起义的家伙们到底有很多只是气血上涌,等一开始的新鲜劲儿过去了,造反的心也渐渐冷却了下来,加之那些王公大臣也不是只会吃白饭,常年厮混官场,对于玩弄人心可有一手,所以先打一棍子再给颗糖,好言安慰几句,承诺一些注定不会履行的承诺,起义军便灭了大半。至于剩下的,和正规的军队相比简直就是拿着木刀木剑的孩童。
便在这万般危急的时候,川北兵变,带头者平川王爷……
皇室羸弱,可取而代之。
起义军顿时便找到了主心骨,从四面八方汇集在平川王麾下,矛头直指京都。
名门望族之中,便一下子分成了三派,一派站皇室,数量最多,因为只有站在这边才能保证他们的利益,另一派成观望姿态,大概哪边更强就站哪边,毕竟这种关头的站位可是生死悠关的大事啊,由不得他们不三思再三思。至于最后一派,毫无疑问的便是站在平川王这边的名门望族。其中又以王家为主,做为亲家,给以钱财声望的极大好处。
王家……平川府……原来,早已预谋吗?
他脸上的苦涩一闪而过,张远宁张县丞看了他一眼,接着道:“一开始倒是挺顺利的,平川王亲自披甲上阵,带头冲锋英勇无比,接连攻占了好几座城池,可是后来京都的那群老家伙意识到了问题,于是重整军队,重新部署战略方针,他们人数本就比平川王府的多得多,认真起来倒是令平川王吃了不少的苦头。好汉难敌四手说的就是这个道理,何况他们敌的可不仅仅是四手啊……”
他沉默了一下,忽然道:“王府所在的那座城……怎么样了?”
“世子妃家族所在之地自然是安全的。”张县丞平淡的声音响起。年轻男子听见自己松了一口气……那就好。
他站起来在屋子里转了两圈儿,张远宁一直低着头不知在想些什么。

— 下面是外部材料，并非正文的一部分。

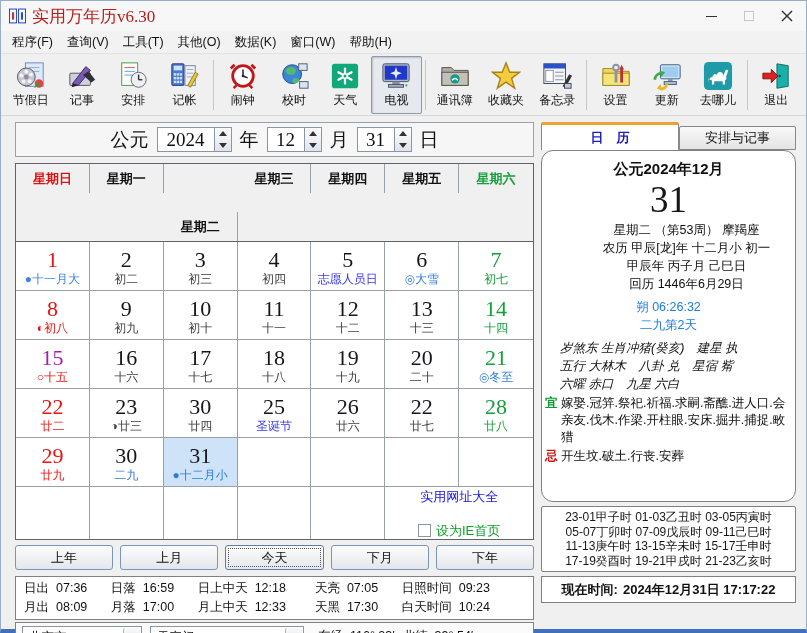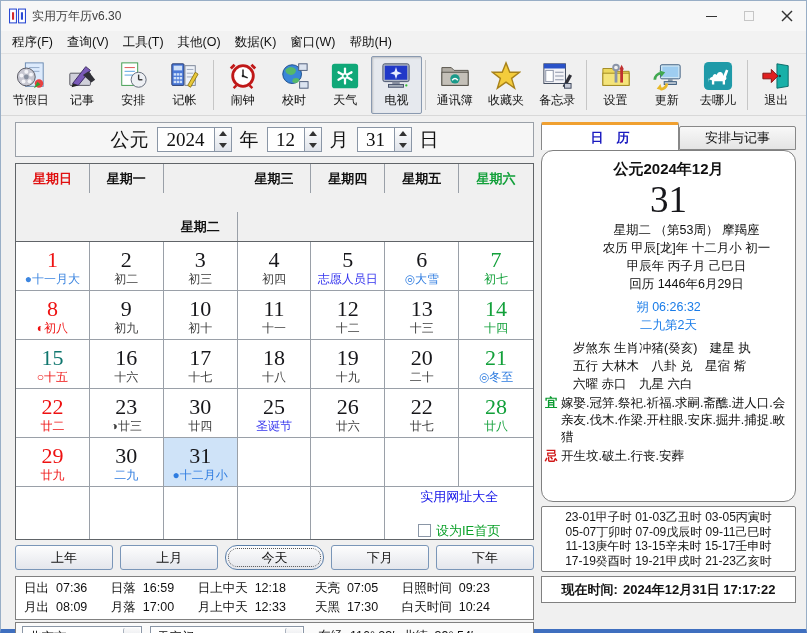"实用万年历v6.30" .title-text { color: #404040 -> #b91c1c; font-family: none -> Liberation Serif, serif; font-size: 12px -> 17px }
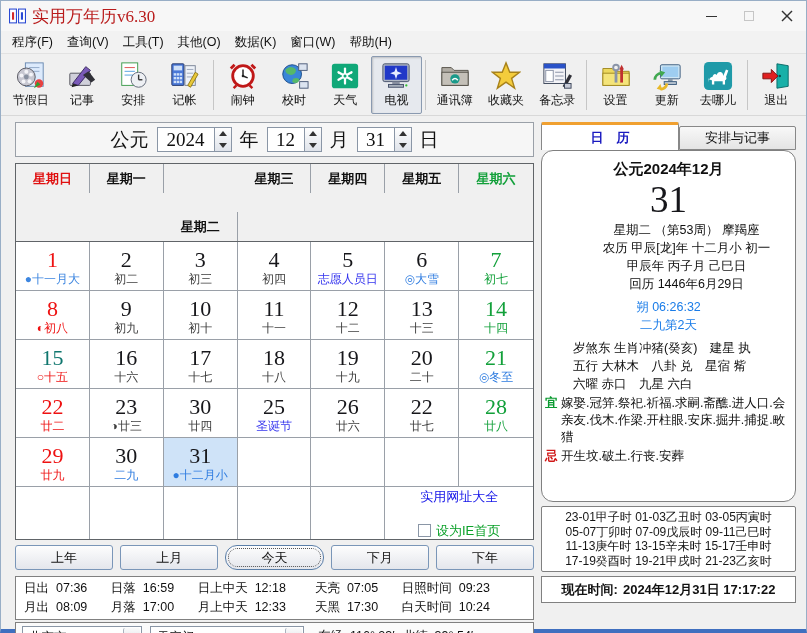"15" div.cal-num { color: #0f766e -> #a21caf }
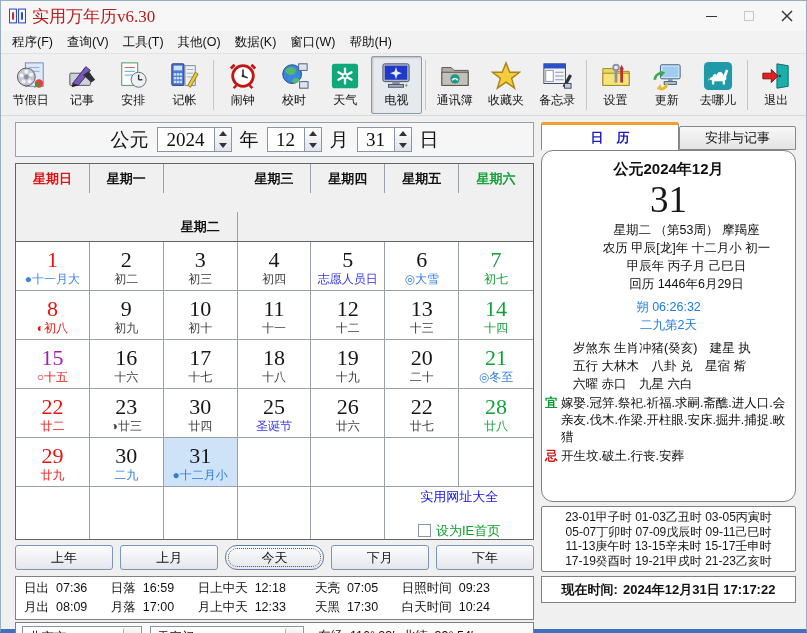"岁煞东 生肖冲猪(癸亥) 建星 执" .d-left { font-style: none -> italic; padding-left: 31px -> 18px }
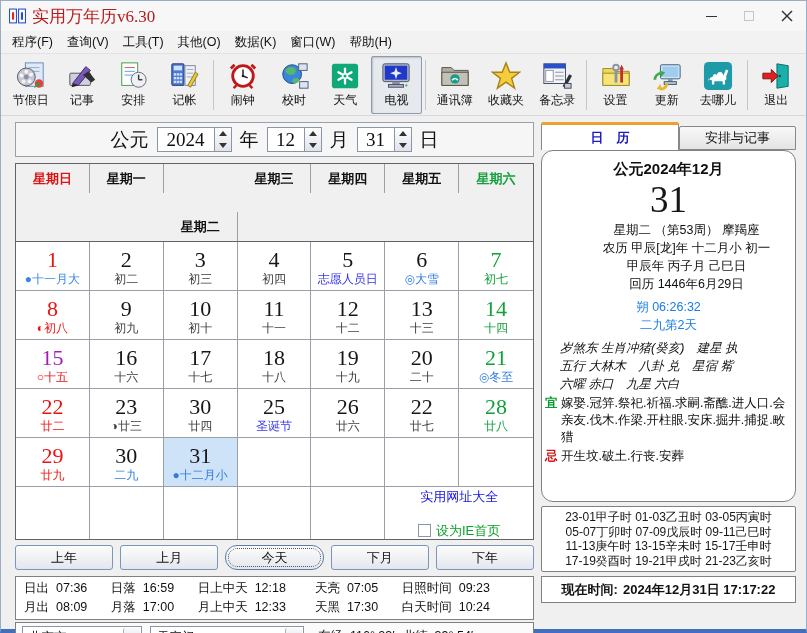"今天" .navbtn.focused { border-radius: 12px -> none }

直到那个年轻的县令大人问道:“老张,你怎么看?”谢聪聪对于这位当了十几年县丞还能不忘初心的中年男人还是十分欣赏的,这份执着难得可贵啊,你瞧瞧老刘,老油条一个一天到晚就知道溜须拍马……
想起刚来那会儿虽然这老狐狸表面上对自己毕恭毕敬,可其实是打心眼儿里看不起他……好吧谢聪聪承认因为他这几年除了混吃等死啥事儿没干老张还是看不起他,可至少算是认可了他,毕竟他没像之前的县令一样自觉高人一等,也从不乱发脾气或者自暴自弃毫无担当。
张远宁看了他一眼,心想这位大人也是被皇帝下发至此的,虽然面上一副无所谓的样子,但只要是个人都会有火气的吧。
他斟酌片刻道:“现在两边成对峙之势,但陛下这边毕竟底蕴更足,反观以平川王为首的起义军,虽有不少望族的支持,但终究是不敌王室的,长久以往,必败无疑。”
谢聪聪点点头,看着他啧啧叹惜了一声儿:“这么好的才华,居然被搁在这儿做了几十年的小县丞,真是可惜咯。”张远宁笑了笑,不置可否。那年轻男子又道:“不过我问的可不是这个,我想问你的是……你,希望谁赢?”张远宁心头跳了跳,他抬头看着男子的双眼,发现他不似在开玩笑,中年男子轻轻摇了摇头,笑道:“国之大事,我希望谁赢谁就能赢吗?”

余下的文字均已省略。